O que é mais importante para um cientista estudar, maneiras como as bactérias controlam infecções virais ou como as pessoas fazem isso? Para os cientistas, a resposta é: ambos!
A pesquisa básica, apesar de parecer não ter utilidade imediata, traz as descobertas que levam à inovação venerada pelos mercados. A maneira como bactérias eliminam vírus é um exemplo. As descobertas nesse campo desencadearam um debate que está sendo travado há sete anos na Justiça. Sua resolução modificará a economia mundial, pois patentes implicam não apenas em lucro, mas possibilitam controle de preços e monopólios.
Em 2012, duas pesquisadoras da Universidade da Califórnia (UC) patentearam um sistema de engenharia molecular com base em como bactérias editam seu DNA e retiram dele os vírus que as infectam – algo até agora inédito. As moléculas envolvidas – coletivamente chamadas CRISPR – foram protegidas pela UC para uso em engenharia genética. Para clonar e propagar genes, as bactérias ainda são a ferramenta primordial.
O mercado mundial de biologia molecular hoje movimenta dezenas de bilhões de dólares, sendo US$ 20 bilhões só em diagnóstico molecular. Mas, em 2013, Feng Zhang, do Instituto de Tecnologia de Massachusetts (MIT), patenteou o uso do CRISPR para os demais organismos, visando ao mercado de alimentos e, futuramente, ao mercado de edição gênica em humanos.
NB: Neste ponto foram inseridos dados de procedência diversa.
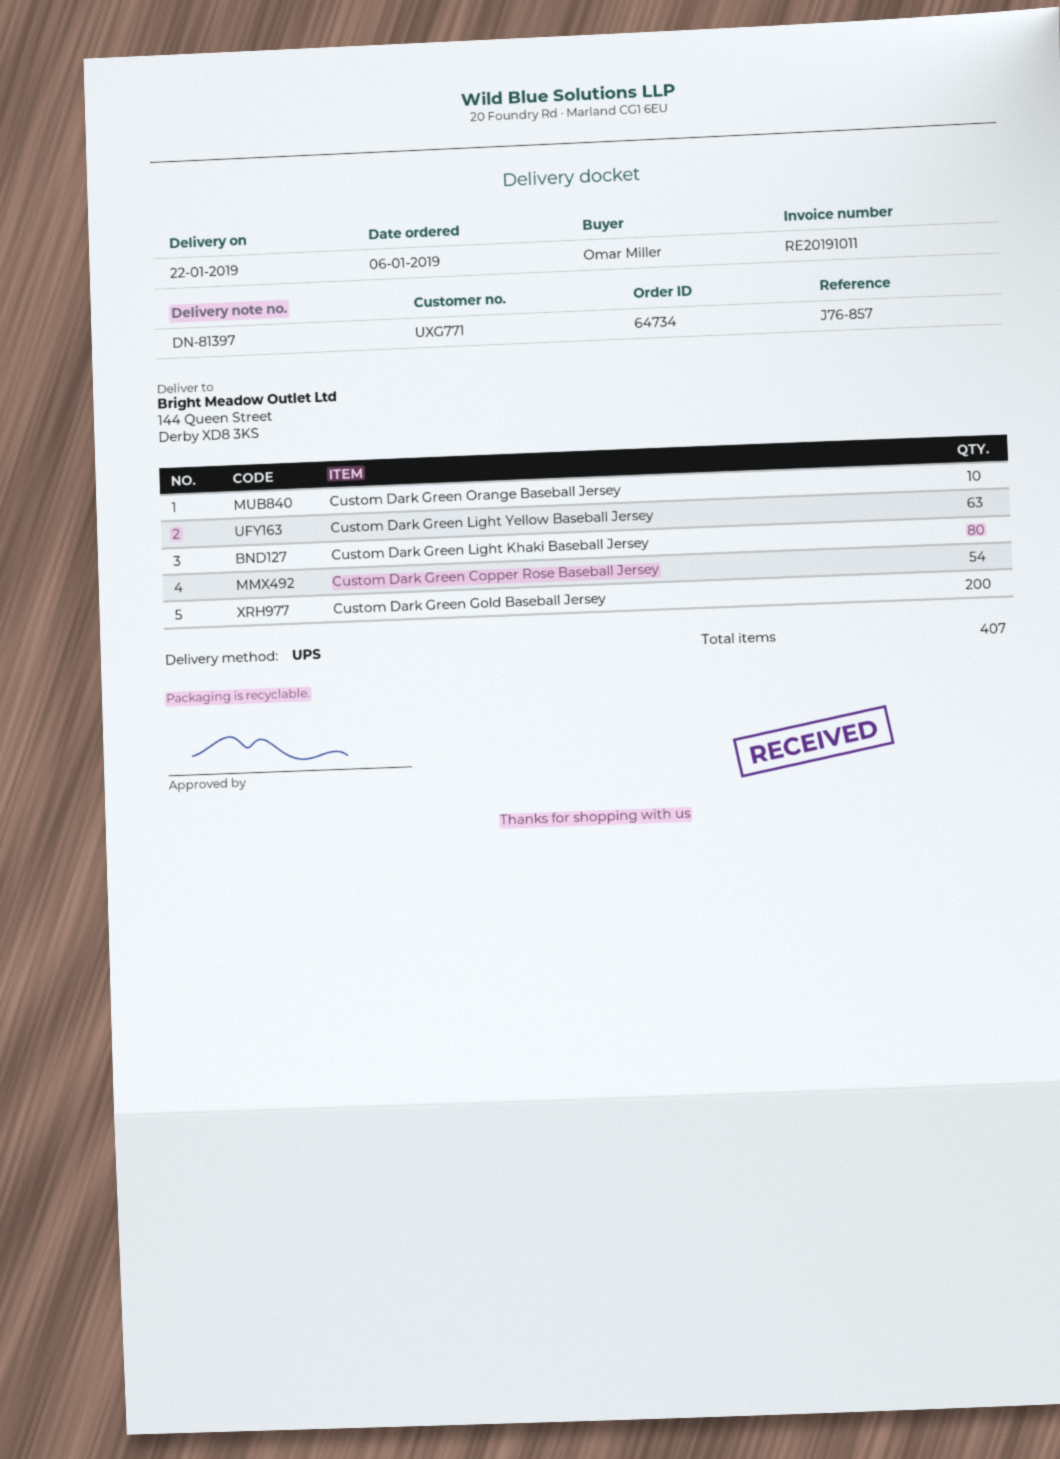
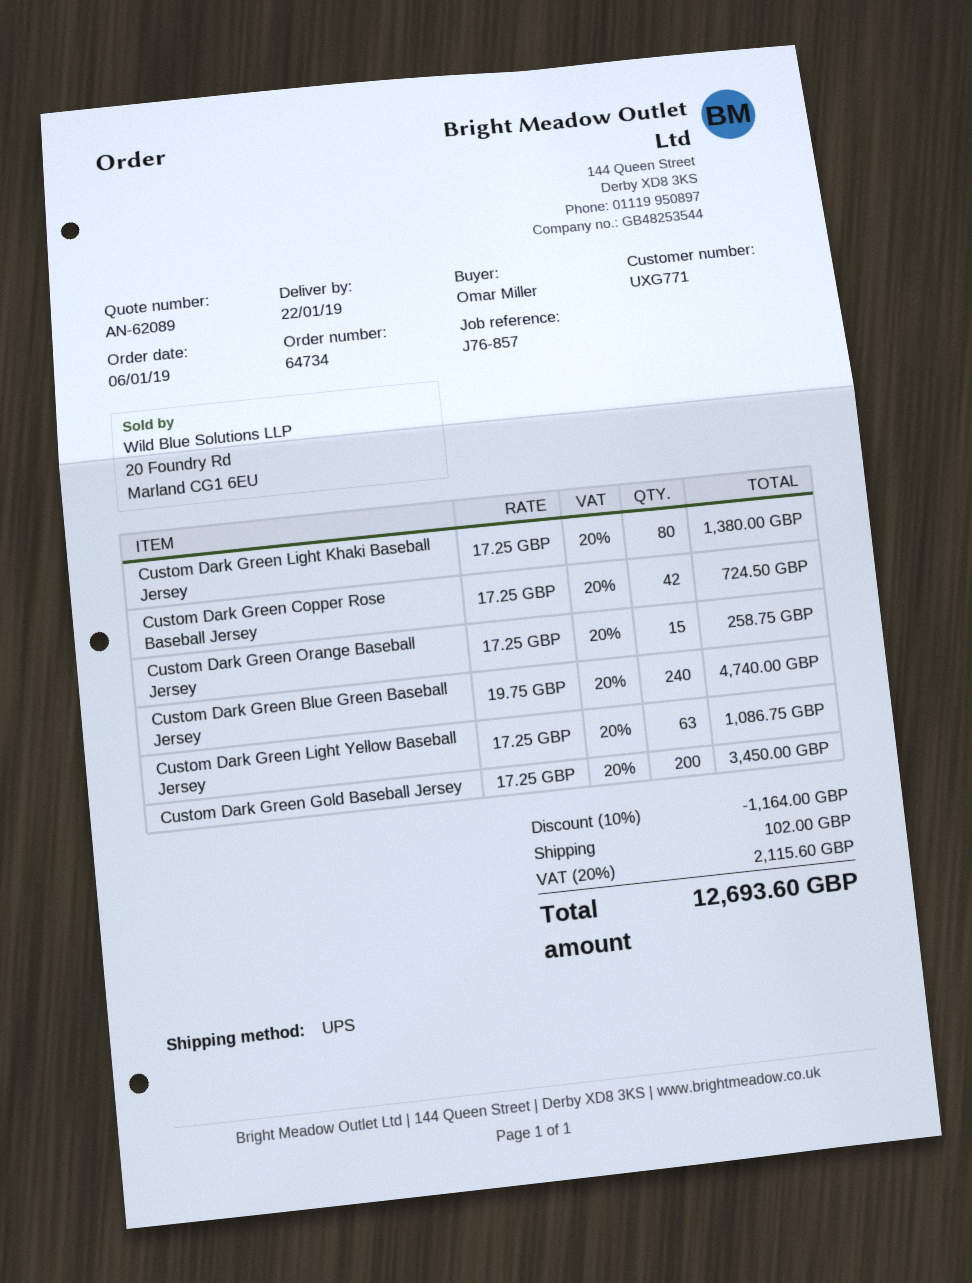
Custom Dark Green Orange Baseball Jersey: 10 -> 15
Custom Dark Green Copper Rose Baseball Jersey: 54 -> 42
Custom Dark Green Blue Green Baseball Jersey: none -> 240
No ano passado, um tribunal americano concedeu a patente de Zhang; contudo, neste ano, precisou retroceder. O primeiro critério de patenteabilidade é inovação; o segundo é não obviedade. Os advogados da UC alegaram, com razão, que a maioria dos biólogos moleculares poderia fazer a ponte entre bactérias e outros seres apenas lendo a patente anterior, da UC. Havia, portanto, obviedade, que não foi considerada. Falhou aos juízes a compreensão da ciência básica.
Enquanto o mercado atual de biologia molecular é dominado pora Europa e EUA, as patentes envolvendo novos sistemas de CRISPR (sim, porque é possível desenhar um CRISPR personalizado e patenteá-lo) são mais numerosas na China, no Japão e na Coreia do Sul. Esses países há tempos compreenderam que o mercado de engenharia genética, incluindo bactérias, plantas, gado e humanos, só tende a crescer. O primeiro estudo de terapia gênica para crianças com defeitos genéticos saiu neste ano e teve 100% de sucesso. Terapias anticâncer e antivirais dependerão cada vez mais de biologia molecular. Nessa nova distribuição geopolítica da economia, o Brasil está completamente excluído. As empresas farmacêuticas nacionais preferiram investir em genéricos, ao invés de inovação. O Brasil não investe em tecnologia, nem em pesquisa básica. Muitos acham que tanto faz ganhar dinheiro vendendo soja ou com a tecnologia que aperfeiçoa a soja. Precisamos de líderes que entendam que isso está tragicamente errado.